• WORK REQUIRED
Repeat each entry exactly, but do not carry over the pictures.

[Opening DATA SHOWN section]

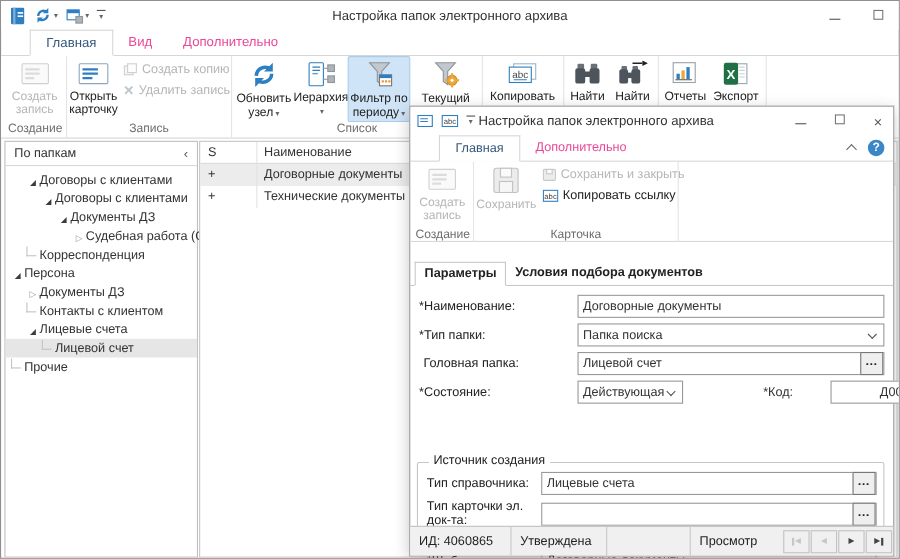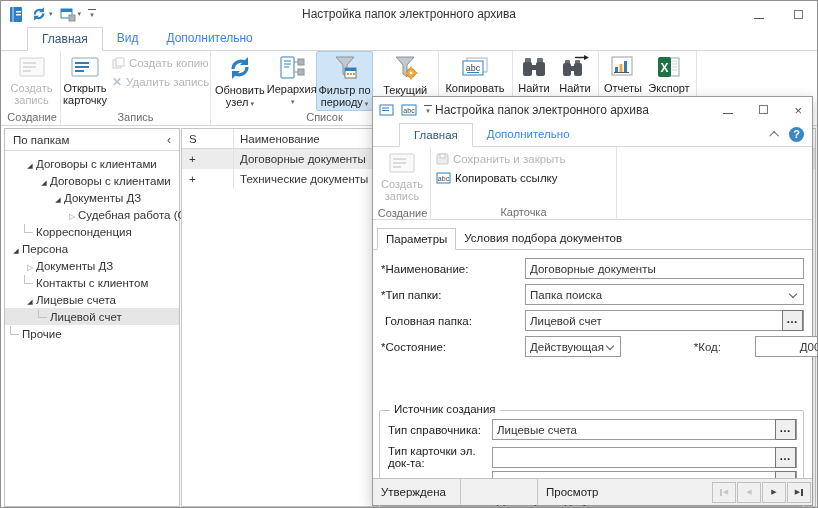--- a/index.html
+++ b/index.html
@@ -13,21 +13,21 @@
   .qat-more { display:inline-flex; flex-direction:column; align-items:center; }
   .qat-more .bar { width:8px; border-top:1px solid #555; margin-bottom:1px; }
   .win-title { position:absolute; left:0; right:0; top:0; line-height:26px; text-align:center; font-size:12px; color:#333; }
   .win-ctrls { position:absolute; right:14px; top:0; height:26px; display:flex; align-items:center; gap:30px; }
   .glyph-min { display:inline-block; width:10px; border-top:1px solid #555; }
   .glyph-max { display:inline-block; width:9px; height:9px; border:1px solid #777; }
   .glyph-close { font-size:13px; color:#555; line-height:1; }
 
   
   .tabrow { position:absolute; top:26px; left:0; right:0; height:24px; border-bottom:1px solid #d6d6d6; display:flex; padding-left:6px; }
-  .tab { padding:0 14px; line-height:22px; font-size:12px; color:#3b82f6; margin-bottom:-1px; }
+  .tab { padding:0 14px; line-height:22px; font-size:12px; color:#ec4899; margin-bottom:-1px; }
   .tab.active { border:1px solid #d6d6d6; border-bottom:1px solid #fff; background:#fff; color:#33577b;margin-left:20px; }
 
   
   .ribbon { position:absolute; top:50px; left:0; right:0; height:75px; border-bottom:1px solid #d6d6d6; display:flex; padding-left:3px; background:#fff; }
   .grp { display:flex; flex-direction:column; border-right:1px solid #e4e4e4; padding:0 1px; }
   .grp-body { flex:1; display:flex; align-items:flex-start; }
   .grp-label { height:14px; line-height:13px; text-align:center; font-size:11px; color:#6e6e6e; }
   .btn-big { display:flex; flex-direction:column; align-items:center; padding-top:3px; height:60px; font-size:11px; line-height:12px; text-align:center; color:#222; border:1px solid transparent; }
   .btn-big .lbl { margin-top:3px; }
   .btn-big.dis { color:#b6b6b6; }
@@ -64,21 +64,21 @@
   .dialog { position:absolute; left:371px; top:95px; width:441px; height:410px; background:#fff; border:1px solid #9b9b9b; box-shadow:0 4px 14px rgba(0,0,0,.22); font-size:11.5px; }
   .dlg-titlebar { position:relative; height:26px; }
   .dlg-qat { position:absolute; left:6px; top:0; height:26px; display:flex; align-items:center; gap:7px; }
   .dlg-title { position:absolute; left:62px; top:0; line-height:26px; font-size:12px; color:#333; white-space:nowrap; }
   .dlg-ctrls { position:absolute; right:10px; top:0; height:26px; display:flex; align-items:center; gap:26px; }
   .dlg-tabrow { position:relative; height:24px; border-bottom:1px solid #d6d6d6; display:flex; padding-left:6px; }
   .dlg-tabextras { position:absolute; right:8px; top:4px; display:flex; align-items:center; gap:10px; }
   .chev-up { width:7px; height:7px; border-left:1.5px solid #666; border-top:1.5px solid #666; transform:rotate(45deg) translateY(2px); }
   .help-circle { width:15px; height:15px; border-radius:50%; background:#3a87c8; color:#fff; font-size:11px; font-weight:bold; text-align:center; line-height:15px; }
   .dlg-ribbon { height:73px; border-bottom:1px solid #d9d9d9; display:flex; padding-left:2px; }
-  .ftabs { display:flex; padding-left:4px; margin-top:8px; height:22px; border-bottom:1px solid #c9c9c9; }
+  .ftabs { display:flex; padding-left:4px; margin-top:18px; height:22px; border-bottom:1px solid #c9c9c9;font-weight:bold; }
   .ftab { padding:0 8px; line-height:20px; font-size:11.5px; color:#222; margin-bottom:-1px; }
   .ftab.active { border:1px solid #c9c9c9; border-bottom:1px solid #fff; background:#fff; }
   .fbody { position:relative; }
   .frow { position:absolute; left:8px; right:8px; display:flex; align-items:center;gap:28px; }
   .flabel { width:116px; flex:0 0 116px; color:#222; }
   .tbox { height:21px; border:1px solid #999; background:#fff; display:flex; align-items:center; padding:0 4px; position:relative; flex:1; }
   .tbox .val { overflow:hidden; white-space:nowrap; flex:1; }
   .chev-down { width:6px; height:6px; border-right:1.5px solid #555; border-bottom:1.5px solid #555; transform:rotate(45deg); margin:-2px 3px 0 0; }
   .dots-btn { position:absolute; right:0; top:-1px; bottom:-1px; width:21px; background:#efefef; border:1px solid #777; text-align:center; line-height:17px; font-weight:bold; color:#222; letter-spacing:1px; }
   .fieldset { position:absolute; left:6px; right:8px; top:160px; height:117px; border:1px solid #c6c6c6; border-radius:2px; }
@@ -418,20 +418,28 @@
                 <rect x="2" y="3" width="24" height="18" rx="1" fill="#fafafa" stroke="#d0d0d0"></rect>
                 <path d="M5 8h13M5 12h13M5 16h8" stroke="#dcdcdc" stroke-width="2"></path>
               </svg>
             <span class="lbl">Создать запись</span>
           </div>
         </div>
         <div class="grp-label">Создание</div>
       </div>
       <div class="grp" style="width:186px;height:73px">
         <div class="grp-body">
+          <div class="btn-big dis" style="width:58px">
+            <svg width="26" height="26">
+                <rect x="2" y="2" width="22" height="22" rx="2" fill="#ececec" stroke="#c2c2c2"></rect>
+                <rect x="8" y="2" width="10" height="8" fill="#fbfbfb" stroke="#c2c2c2"></rect>
+                <rect x="7" y="14" width="12" height="10" fill="#f6f6f6" stroke="#c2c2c2"></rect>
+              </svg>
+            <span class="lbl">Сохранить</span>
+          </div>
           <div class="smallcol">
             <div class="btn-small dis">
               <svg width="13" height="12">
                   <rect x="1" y="1" width="11" height="10" rx="1" fill="#ececec" stroke="#c9c9c9"></rect>
                   <rect x="4" y="1" width="5" height="4" fill="#fbfbfb" stroke="#c9c9c9"></rect>
                 </svg>
               <span>Сохранить и закрыть</span>
             </div>
             <div class="btn-small">
               <svg width="15" height="12">
@@ -513,20 +521,21 @@
             <span>Договорные документы</span>
             <span class="ta-arrows">
                 <span class="tiny-chev-up"></span>
               </span>
           </div>
         </div>
       </div>
     </div>
 
     <div class="dlg-status">
+      <div class="scell" style="width:93px">ИД: 4060865</div>
       <div class="scell" style="width:88px">Утверждена</div>
       <div class="scell" style="width:77px"></div>
       <div class="scell" style="width:85px;border-right:none">Просмотр</div>
       <div class="navs">
         <div class="nav-btn dis">
             <span class="vbar"></span>
             <span class="tri">◀</span>
           </div>
         <div class="nav-btn dis">
             <span class="tri">◀</span>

[Closing DATA SHOWN section]

• YOUR RESPONSE
--- a/index.html
+++ b/index.html
@@ -13,21 +13,21 @@
   .qat-more { display:inline-flex; flex-direction:column; align-items:center; }
   .qat-more .bar { width:8px; border-top:1px solid #555; margin-bottom:1px; }
   .win-title { position:absolute; left:0; right:0; top:0; line-height:26px; text-align:center; font-size:12px; color:#333; }
   .win-ctrls { position:absolute; right:14px; top:0; height:26px; display:flex; align-items:center; gap:30px; }
   .glyph-min { display:inline-block; width:10px; border-top:1px solid #555; }
   .glyph-max { display:inline-block; width:9px; height:9px; border:1px solid #777; }
   .glyph-close { font-size:13px; color:#555; line-height:1; }
 
   
   .tabrow { position:absolute; top:26px; left:0; right:0; height:24px; border-bottom:1px solid #d6d6d6; display:flex; padding-left:6px; }
-  .tab { padding:0 14px; line-height:22px; font-size:12px; color:#3b82f6; margin-bottom:-1px; }
+  .tab { padding:0 14px; line-height:22px; font-size:12px; color:#ec4899; margin-bottom:-1px; }
   .tab.active { border:1px solid #d6d6d6; border-bottom:1px solid #fff; background:#fff; color:#33577b;margin-left:20px; }
 
   
   .ribbon { position:absolute; top:50px; left:0; right:0; height:75px; border-bottom:1px solid #d6d6d6; display:flex; padding-left:3px; background:#fff; }
   .grp { display:flex; flex-direction:column; border-right:1px solid #e4e4e4; padding:0 1px; }
   .grp-body { flex:1; display:flex; align-items:flex-start; }
   .grp-label { height:14px; line-height:13px; text-align:center; font-size:11px; color:#6e6e6e; }
   .btn-big { display:flex; flex-direction:column; align-items:center; padding-top:3px; height:60px; font-size:11px; line-height:12px; text-align:center; color:#222; border:1px solid transparent; }
   .btn-big .lbl { margin-top:3px; }
   .btn-big.dis { color:#b6b6b6; }
@@ -64,21 +64,21 @@
   .dialog { position:absolute; left:371px; top:95px; width:441px; height:410px; background:#fff; border:1px solid #9b9b9b; box-shadow:0 4px 14px rgba(0,0,0,.22); font-size:11.5px; }
   .dlg-titlebar { position:relative; height:26px; }
   .dlg-qat { position:absolute; left:6px; top:0; height:26px; display:flex; align-items:center; gap:7px; }
   .dlg-title { position:absolute; left:62px; top:0; line-height:26px; font-size:12px; color:#333; white-space:nowrap; }
   .dlg-ctrls { position:absolute; right:10px; top:0; height:26px; display:flex; align-items:center; gap:26px; }
   .dlg-tabrow { position:relative; height:24px; border-bottom:1px solid #d6d6d6; display:flex; padding-left:6px; }
   .dlg-tabextras { position:absolute; right:8px; top:4px; display:flex; align-items:center; gap:10px; }
   .chev-up { width:7px; height:7px; border-left:1.5px solid #666; border-top:1.5px solid #666; transform:rotate(45deg) translateY(2px); }
   .help-circle { width:15px; height:15px; border-radius:50%; background:#3a87c8; color:#fff; font-size:11px; font-weight:bold; text-align:center; line-height:15px; }
   .dlg-ribbon { height:73px; border-bottom:1px solid #d9d9d9; display:flex; padding-left:2px; }
-  .ftabs { display:flex; padding-left:4px; margin-top:8px; height:22px; border-bottom:1px solid #c9c9c9; }
+  .ftabs { display:flex; padding-left:4px; margin-top:18px; height:22px; border-bottom:1px solid #c9c9c9;font-weight:bold; }
   .ftab { padding:0 8px; line-height:20px; font-size:11.5px; color:#222; margin-bottom:-1px; }
   .ftab.active { border:1px solid #c9c9c9; border-bottom:1px solid #fff; background:#fff; }
   .fbody { position:relative; }
   .frow { position:absolute; left:8px; right:8px; display:flex; align-items:center;gap:28px; }
   .flabel { width:116px; flex:0 0 116px; color:#222; }
   .tbox { height:21px; border:1px solid #999; background:#fff; display:flex; align-items:center; padding:0 4px; position:relative; flex:1; }
   .tbox .val { overflow:hidden; white-space:nowrap; flex:1; }
   .chev-down { width:6px; height:6px; border-right:1.5px solid #555; border-bottom:1.5px solid #555; transform:rotate(45deg); margin:-2px 3px 0 0; }
   .dots-btn { position:absolute; right:0; top:-1px; bottom:-1px; width:21px; background:#efefef; border:1px solid #777; text-align:center; line-height:17px; font-weight:bold; color:#222; letter-spacing:1px; }
   .fieldset { position:absolute; left:6px; right:8px; top:160px; height:117px; border:1px solid #c6c6c6; border-radius:2px; }
@@ -418,20 +418,28 @@
                 <rect x="2" y="3" width="24" height="18" rx="1" fill="#fafafa" stroke="#d0d0d0"></rect>
                 <path d="M5 8h13M5 12h13M5 16h8" stroke="#dcdcdc" stroke-width="2"></path>
               </svg>
             <span class="lbl">Создать запись</span>
           </div>
         </div>
         <div class="grp-label">Создание</div>
       </div>
       <div class="grp" style="width:186px;height:73px">
         <div class="grp-body">
+          <div class="btn-big dis" style="width:58px">
+            <svg width="26" height="26">
+                <rect x="2" y="2" width="22" height="22" rx="2" fill="#ececec" stroke="#c2c2c2"></rect>
+                <rect x="8" y="2" width="10" height="8" fill="#fbfbfb" stroke="#c2c2c2"></rect>
+                <rect x="7" y="14" width="12" height="10" fill="#f6f6f6" stroke="#c2c2c2"></rect>
+              </svg>
+            <span class="lbl">Сохранить</span>
+          </div>
           <div class="smallcol">
             <div class="btn-small dis">
               <svg width="13" height="12">
                   <rect x="1" y="1" width="11" height="10" rx="1" fill="#ececec" stroke="#c9c9c9"></rect>
                   <rect x="4" y="1" width="5" height="4" fill="#fbfbfb" stroke="#c9c9c9"></rect>
                 </svg>
               <span>Сохранить и закрыть</span>
             </div>
             <div class="btn-small">
               <svg width="15" height="12">
@@ -513,20 +521,21 @@
             <span>Договорные документы</span>
             <span class="ta-arrows">
                 <span class="tiny-chev-up"></span>
               </span>
           </div>
         </div>
       </div>
     </div>
 
     <div class="dlg-status">
+      <div class="scell" style="width:93px">ИД: 4060865</div>
       <div class="scell" style="width:88px">Утверждена</div>
       <div class="scell" style="width:77px"></div>
       <div class="scell" style="width:85px;border-right:none">Просмотр</div>
       <div class="navs">
         <div class="nav-btn dis">
             <span class="vbar"></span>
             <span class="tri">◀</span>
           </div>
         <div class="nav-btn dis">
             <span class="tri">◀</span>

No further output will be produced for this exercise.